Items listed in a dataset
-------------------------
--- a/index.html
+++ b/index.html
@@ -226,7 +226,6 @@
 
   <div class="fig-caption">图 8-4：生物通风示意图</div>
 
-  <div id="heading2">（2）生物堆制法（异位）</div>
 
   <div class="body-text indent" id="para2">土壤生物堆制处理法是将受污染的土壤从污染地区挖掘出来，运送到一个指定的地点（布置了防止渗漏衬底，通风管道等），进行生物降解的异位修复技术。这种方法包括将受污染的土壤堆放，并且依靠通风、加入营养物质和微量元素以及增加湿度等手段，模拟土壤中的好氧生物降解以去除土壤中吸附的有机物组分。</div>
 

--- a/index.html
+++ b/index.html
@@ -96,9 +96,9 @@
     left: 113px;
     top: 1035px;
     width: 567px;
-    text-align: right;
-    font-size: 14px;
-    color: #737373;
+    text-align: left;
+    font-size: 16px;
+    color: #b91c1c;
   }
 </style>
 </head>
-------------------------
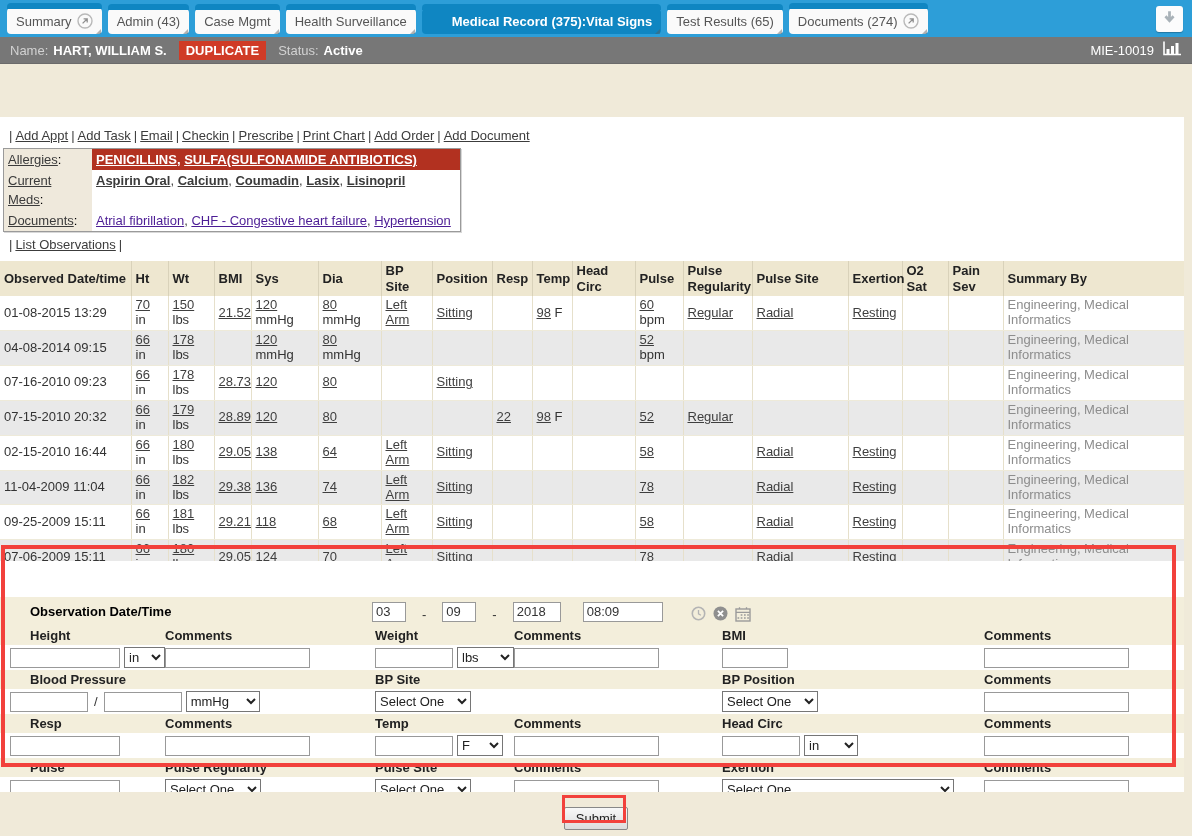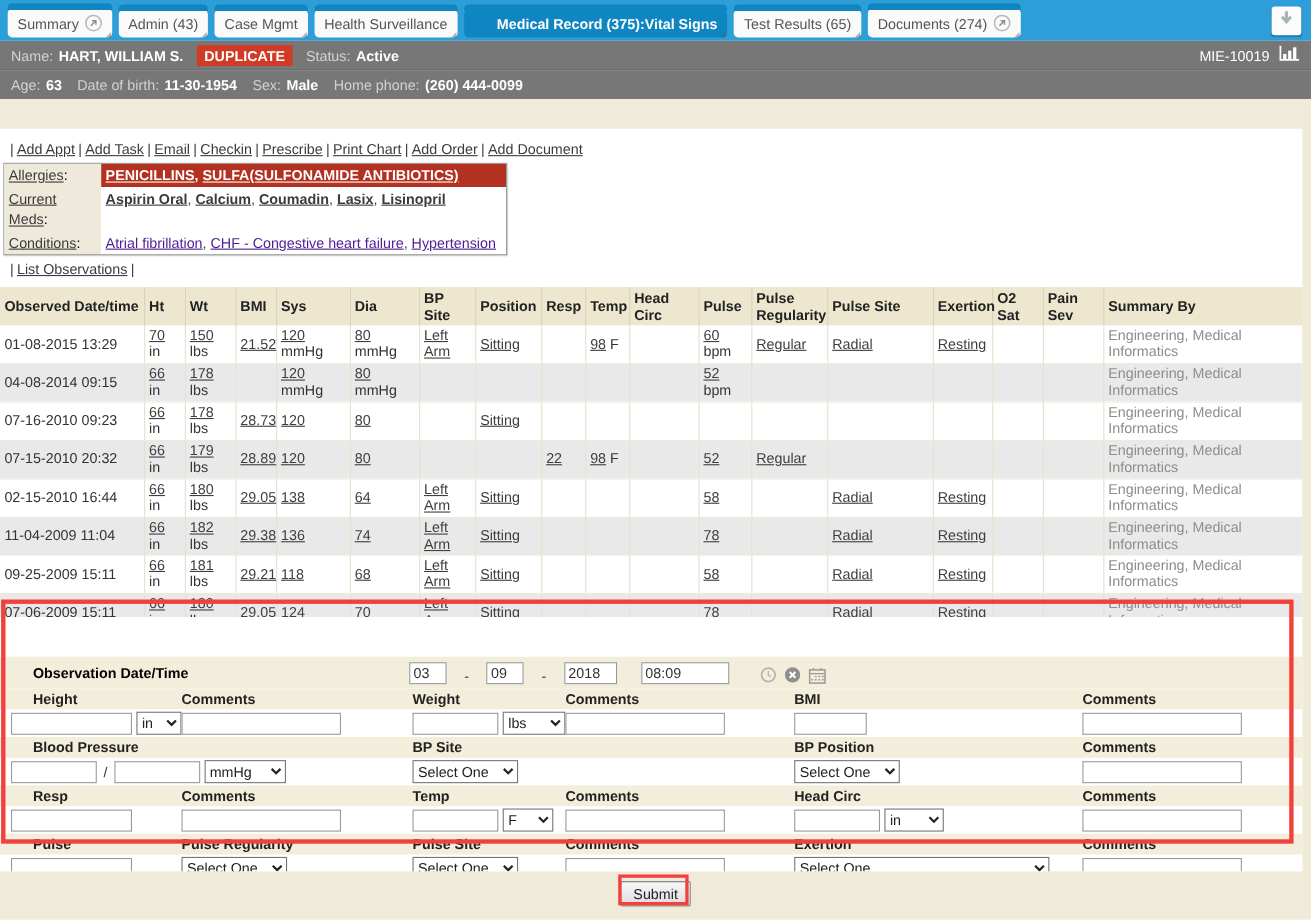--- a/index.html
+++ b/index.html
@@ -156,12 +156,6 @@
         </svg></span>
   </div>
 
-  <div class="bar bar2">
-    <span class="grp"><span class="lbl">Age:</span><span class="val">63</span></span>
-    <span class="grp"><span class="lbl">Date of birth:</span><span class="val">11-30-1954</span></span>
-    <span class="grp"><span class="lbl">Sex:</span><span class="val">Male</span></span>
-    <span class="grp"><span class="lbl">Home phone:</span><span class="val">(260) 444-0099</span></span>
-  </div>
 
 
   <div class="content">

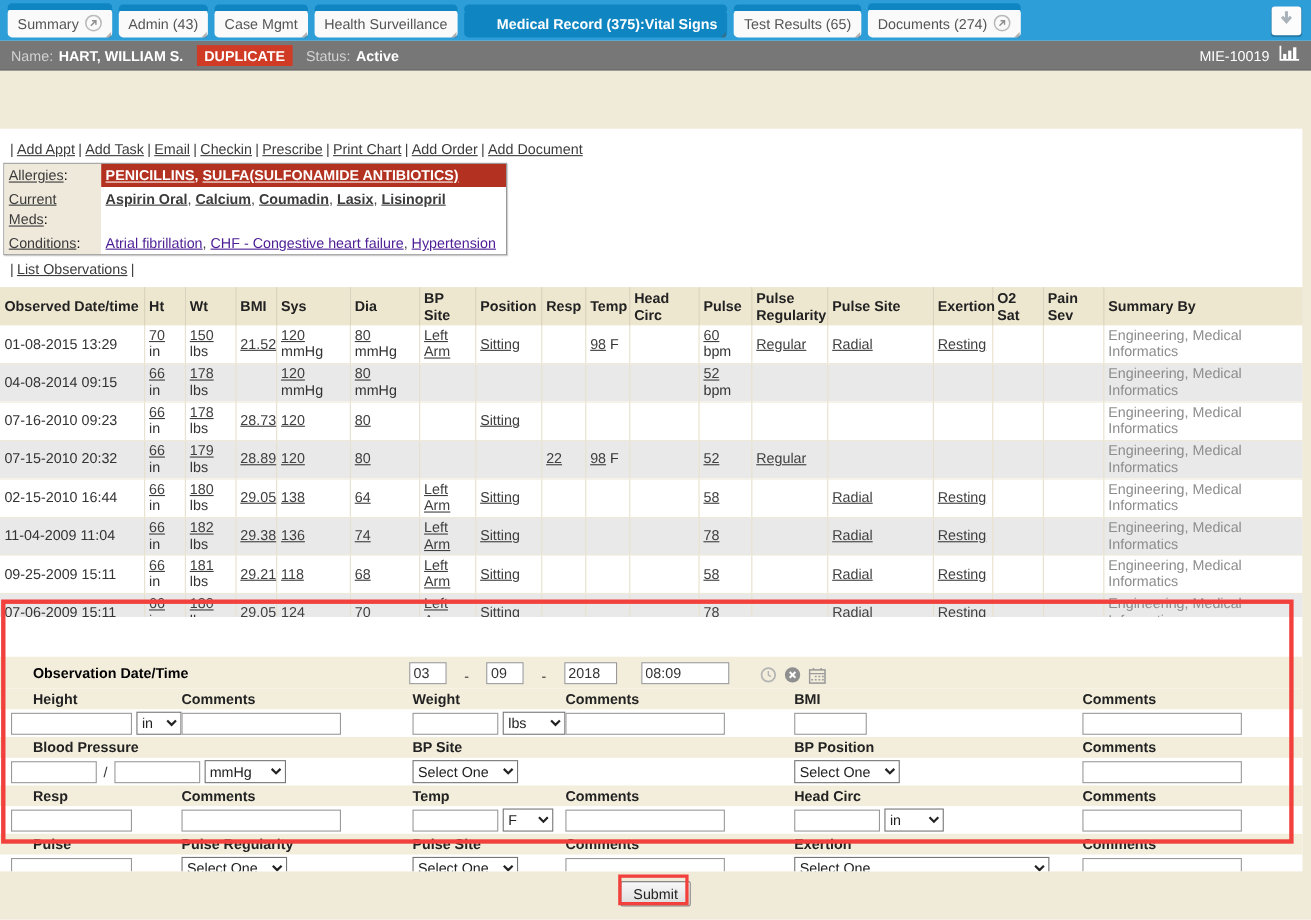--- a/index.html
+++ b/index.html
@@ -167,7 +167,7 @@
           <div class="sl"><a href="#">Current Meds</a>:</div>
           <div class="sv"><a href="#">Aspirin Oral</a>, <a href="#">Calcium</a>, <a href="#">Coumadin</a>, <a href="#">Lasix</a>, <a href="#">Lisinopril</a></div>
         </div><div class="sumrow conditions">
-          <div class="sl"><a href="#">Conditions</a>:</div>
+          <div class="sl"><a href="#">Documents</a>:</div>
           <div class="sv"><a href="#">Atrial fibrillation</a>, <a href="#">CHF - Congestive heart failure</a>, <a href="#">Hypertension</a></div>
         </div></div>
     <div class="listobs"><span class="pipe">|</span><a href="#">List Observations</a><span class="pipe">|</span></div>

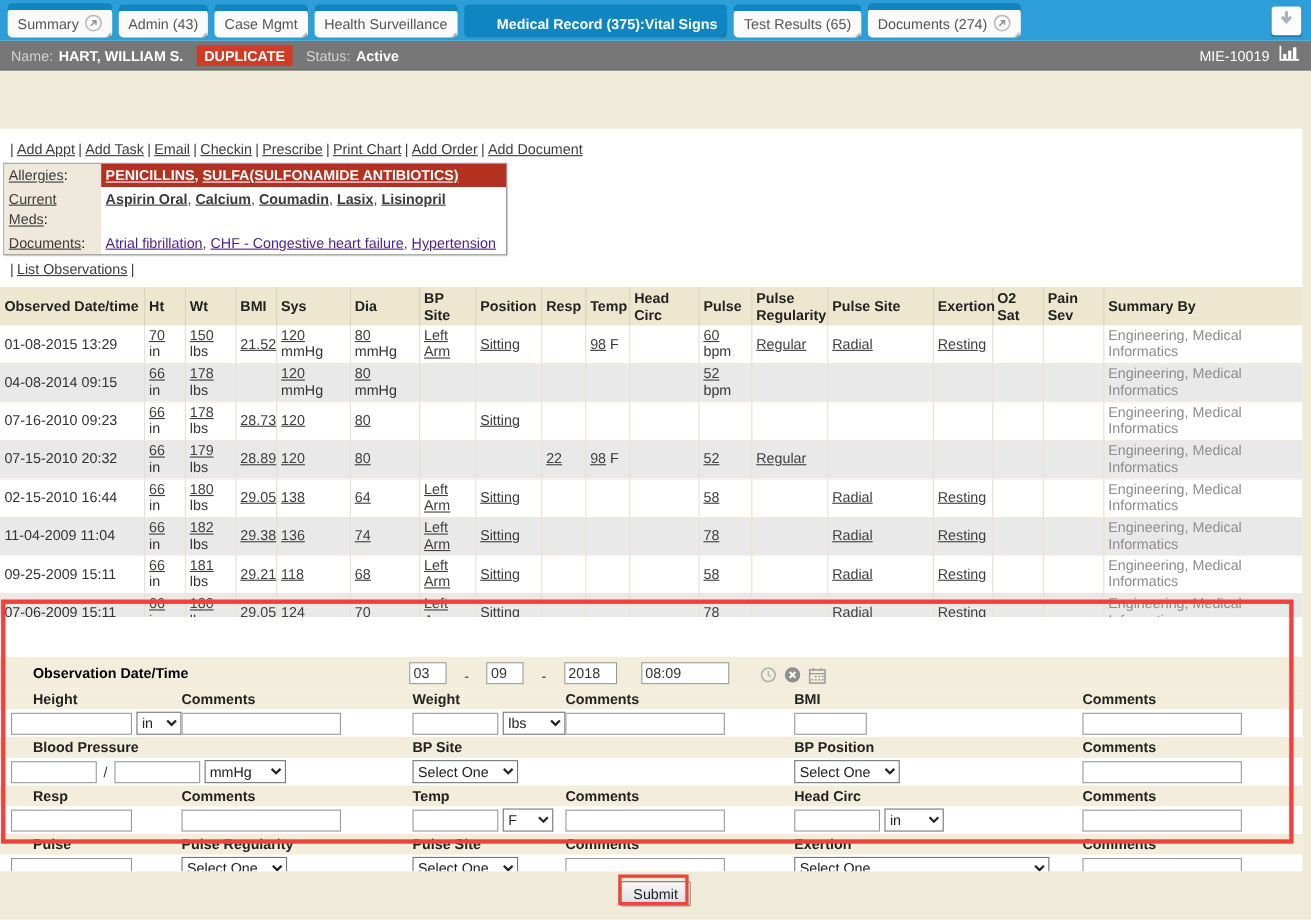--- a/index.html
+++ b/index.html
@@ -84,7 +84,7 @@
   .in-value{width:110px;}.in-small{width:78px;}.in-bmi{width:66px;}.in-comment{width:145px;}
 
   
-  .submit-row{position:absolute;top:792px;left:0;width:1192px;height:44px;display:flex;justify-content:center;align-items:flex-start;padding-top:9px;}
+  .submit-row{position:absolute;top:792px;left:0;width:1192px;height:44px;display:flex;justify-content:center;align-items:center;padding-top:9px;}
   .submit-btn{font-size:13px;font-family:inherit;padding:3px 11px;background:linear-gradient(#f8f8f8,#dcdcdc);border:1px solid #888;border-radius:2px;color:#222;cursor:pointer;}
-------------------------
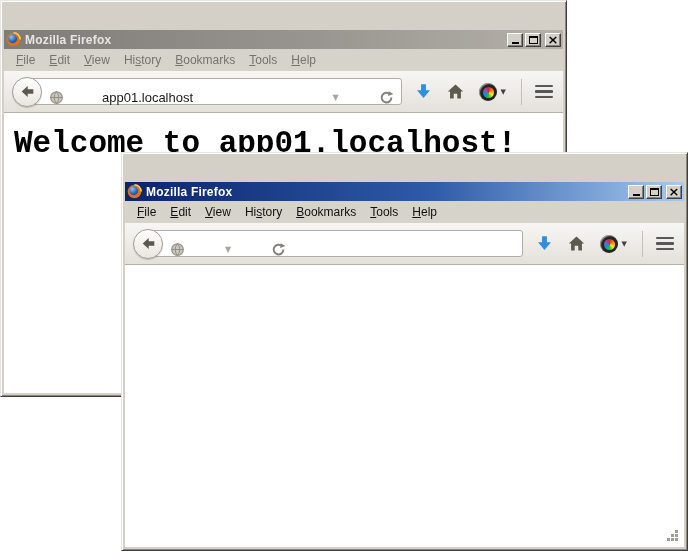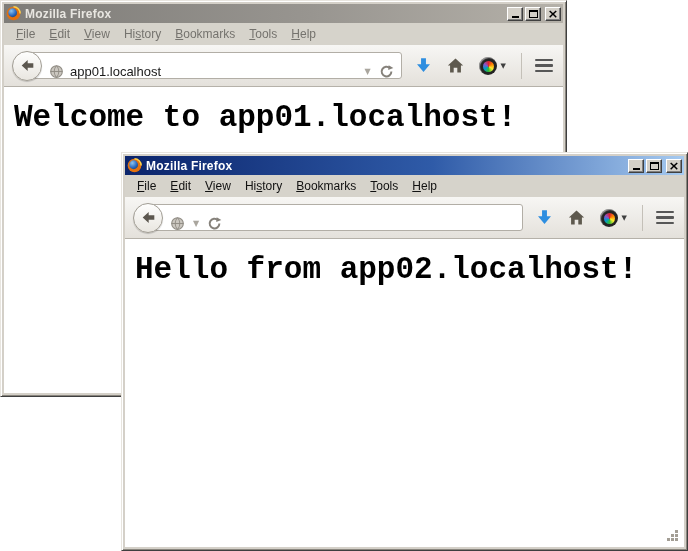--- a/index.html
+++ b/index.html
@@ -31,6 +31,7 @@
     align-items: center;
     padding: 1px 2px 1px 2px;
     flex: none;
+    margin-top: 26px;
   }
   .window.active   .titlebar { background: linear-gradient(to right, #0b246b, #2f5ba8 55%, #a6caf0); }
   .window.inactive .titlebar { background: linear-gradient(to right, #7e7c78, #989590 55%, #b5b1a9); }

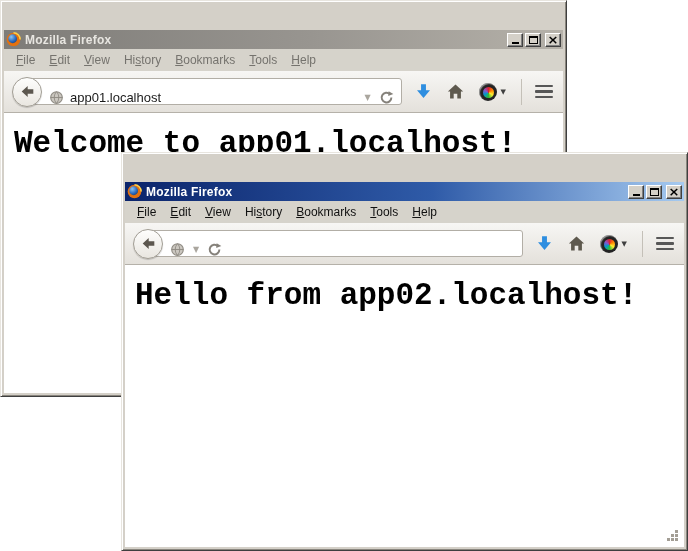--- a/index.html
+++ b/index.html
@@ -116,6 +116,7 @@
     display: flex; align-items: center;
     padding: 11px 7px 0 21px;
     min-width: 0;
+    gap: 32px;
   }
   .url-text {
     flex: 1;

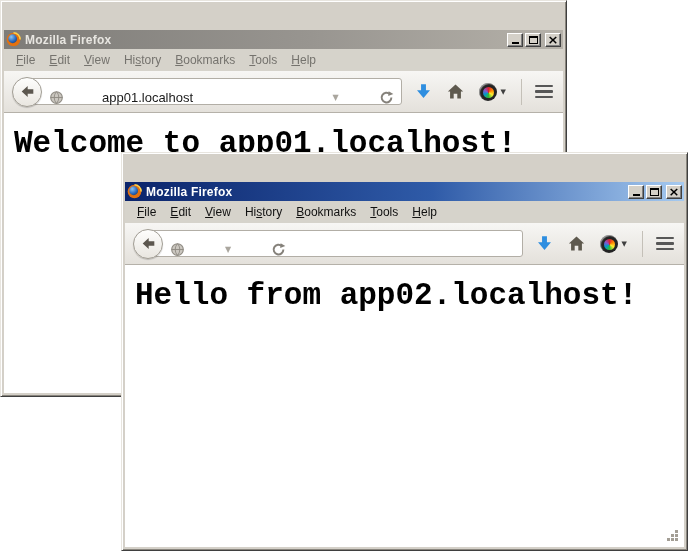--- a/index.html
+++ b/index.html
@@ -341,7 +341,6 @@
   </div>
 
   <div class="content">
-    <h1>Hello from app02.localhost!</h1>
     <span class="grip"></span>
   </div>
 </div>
-------------------------
Activity: Tell me how many lines of the data hold the word "width", giving only the number.

Finished exercise: 5